Kampagne „Frauen sicher unterwegs“ verteilt Leuchtarmbänder
Sich und anderen Frauen ein sicheres Gefühl geben

Münster -

Sie sind pink, sie reflektieren, sie sind nicht zu übersehen. Und das ist der angenehme Nebeneffekt der Armbänder des Frauennotrufs. Sie sind Teil der Kampagne „Frauen sicher unterwegs“ – Frauen, die sie tragen, signalisieren anderen also, dass sie potenzielle Ansprechpartnerinnen sind.

Dienstag, 27.10.2020, 15:59 Uhr aktualisiert: 28.10.2020, 17:26 Uhr
Klare Signale durch Armbänder und Sticker: Daniela Stöveken (v.l.), Leonie Freitag und Lina Lippke vom Frauennotruf Münster zeigen, wie die Kampagne „Frauen sicher unterwegs“ aussieht.
Klare Signale durch Armbänder und Sticker: Daniela Stöveken (v.l.), Leonie Freitag und Lina Lippke vom Frauennotruf Münster zeigen, wie die Kampagne „Frauen sicher unterwegs“ aussieht.

Die Tage werden kürzer, und in der Stadt gibt es die ein oder andere Straßenecke, die nicht gut ausgeleuchtet ist. Damit sich Frauen trotz Dunkelheit sicher fühlen, hat der Frauennotruf Münster seine Kampagne „Frauen sicher unterwegs“ ausgeweitet. Das neue Accessoire des Vereins hat gleich zwei Vorteile. Es ­signalisiert anderen Frauen: „Du bist nicht allein, du kannst mich gerne ansprechen.“ Und es schützt die Trägerin, da es reflektiert, im Straßenverkehr.
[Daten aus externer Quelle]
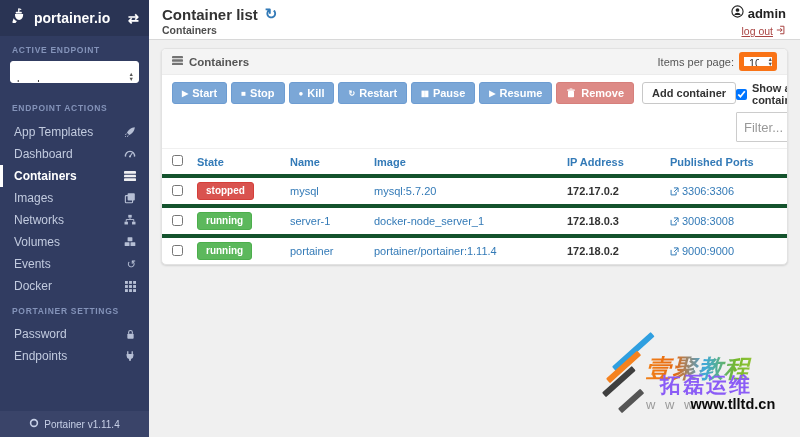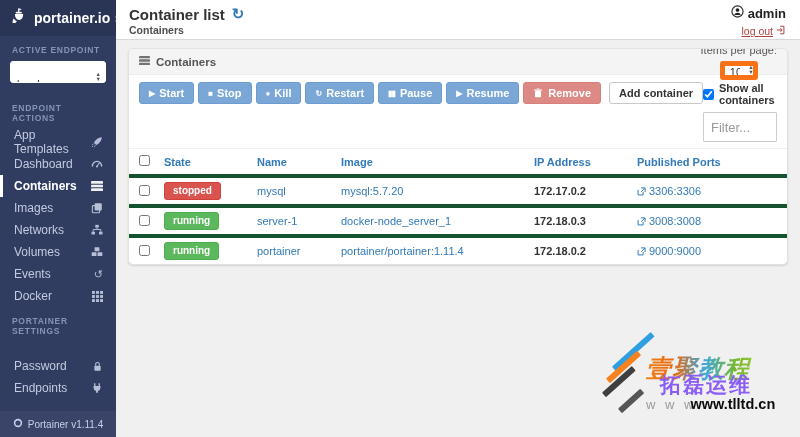--- a/index.html
+++ b/index.html
@@ -8,7 +8,7 @@
   .app { display:flex; width:800px; height:437px; }
 
   
-  .sidebar { width:116px; flex-shrink:0; background:var(--sidebar-bg,#313c61); color:#bfc8de; position:relative; z-index:2; }
+  .sidebar { width:149px; flex-shrink:0; background:var(--sidebar-bg,#313c61); color:#bfc8de; position:relative; z-index:2; }
   .logo-band { height:36px; background:#2a3454; display:flex; align-items:center; padding:0 10px; gap:5px; }
   .logo-text { color:#fff; font-size:14px; font-weight:700; }
   .side-toggle { margin-left:auto; color:#fff; font-size:13px; font-weight:700; cursor:pointer; }

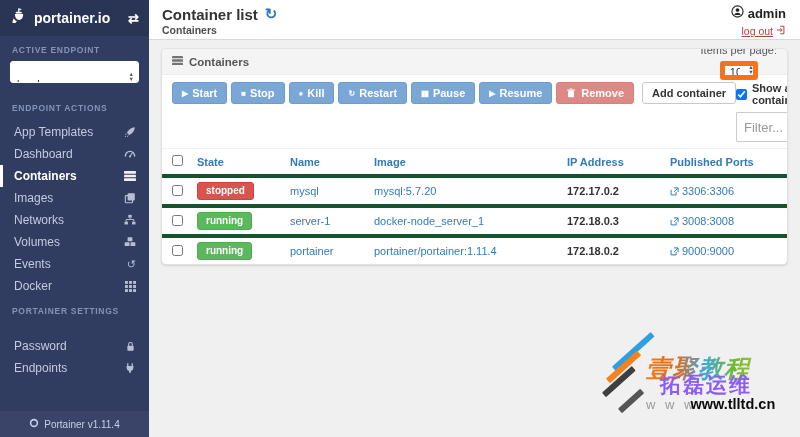--- a/index.html
+++ b/index.html
@@ -37,7 +37,7 @@
   .content { flex:1; padding:8px 12px; }
   .widget { background:#fff; border:1px solid #e2e2e2; border-radius:5px; box-shadow:0 1px 2px rgba(0,0,0,.13); overflow:hidden; }
   .widget-head { height:26px; background:#f4f4f4; border-bottom:1px solid #ececec; display:flex; align-items:center; gap:6px; padding:0 10px; font-size:11.5px; font-weight:700; color:#555; }
-  .items-pp { margin-left:auto; display:flex; align-items:center; gap:5px; font-weight:400; font-size:11px; color:#555;flex-direction:column; }
+  .items-pp { margin-left:auto; display:flex; align-items:center; gap:5px; font-weight:400; font-size:11px; color:#555; }
   .pp-wrap { position:relative; width:38px; }
   .pp-wrap select { width:100%; height:19px; font-size:11px; font-family:inherit; color:#333; background:#fff; border:5px solid #f97316; border-radius:3px; appearance:none; -webkit-appearance:none; padding:0 13px 0 5px; }
   .pp-wrap .sel-arrows { right:4px; }

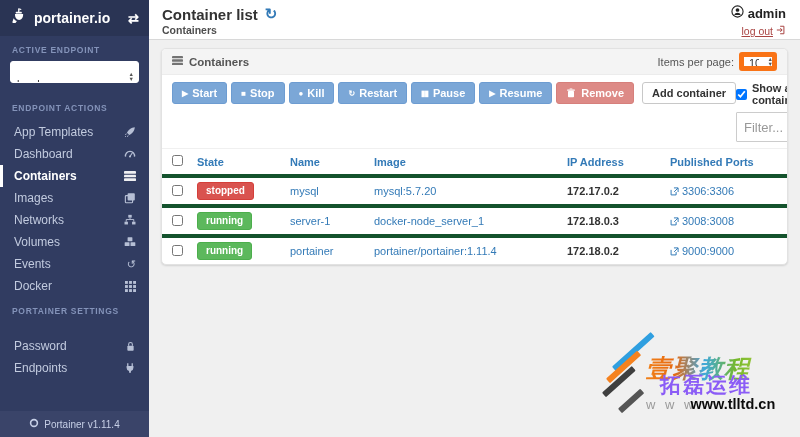--- a/index.html
+++ b/index.html
@@ -185,7 +185,7 @@
       </nav>
 
     <div class="section-label">Portainer settings</div>
-    <nav class="side-menu" id="side-settings" style="margin-top:16px;">
+    <nav class="side-menu" id="side-settings" style="margin-top:4px;">
         <div class="side-item">
           <span class="si-label">Password</span>
           <span class="si-icon">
Die neuen leuchtend pinken Schnapparmbänder sind eine Ergänzung zu den Fahrradaufklebern und Stoffarmbändern, die der Frauennotruf in den vergangenen Jahren verteilt hat. „Wir haben uns das für die dunkle Jahreszeit überlegt, weil sie gut sichtbar sind und ja auch über der Kleidung getragen werden können“, erklärt Daniela Stöveken vom Frauennotruf die Aktion.

Das Ziel der Armbänder ist das gleiche, wie das der bislang bereits verteilten Aufkleber für das Schutzblech: „Wir wollen damit das Sicherheitsgefühl und die Solidarität untereinander stärken“, sagt Lina Lippke vom Frauennotruf. „Zu sehen, da ist jemand, vermittelt ja auch ein Gefühl von Sicherheit“, so die Initiatorinnen. Dabei ist klar: Je mehr Frauen mit­machen, desto größer ist die Wirkung, desto weniger fühlt sich die einzelne allein.

„Die Kampagne lebt davon, weitergetragen zu werden“, sagt Stöveken. Die Armbänder werden unter anderem vom Hochschulsport und vom Frauensportverein verteilt. Frauen können sich diese aber auch kontaktlos beim Frauennotruf, Heisstraße 9, abholen: montags bis donnerstags von 12 bis 16 Uhr und freitags von 10 bis 12 Uhr. Es gilt: ein Band pro Frau, damit möglichst viele eins erhalten. „Für eine Freundin darf man aber eins mitnehmen“ – Hauptsache, es wird verteilt.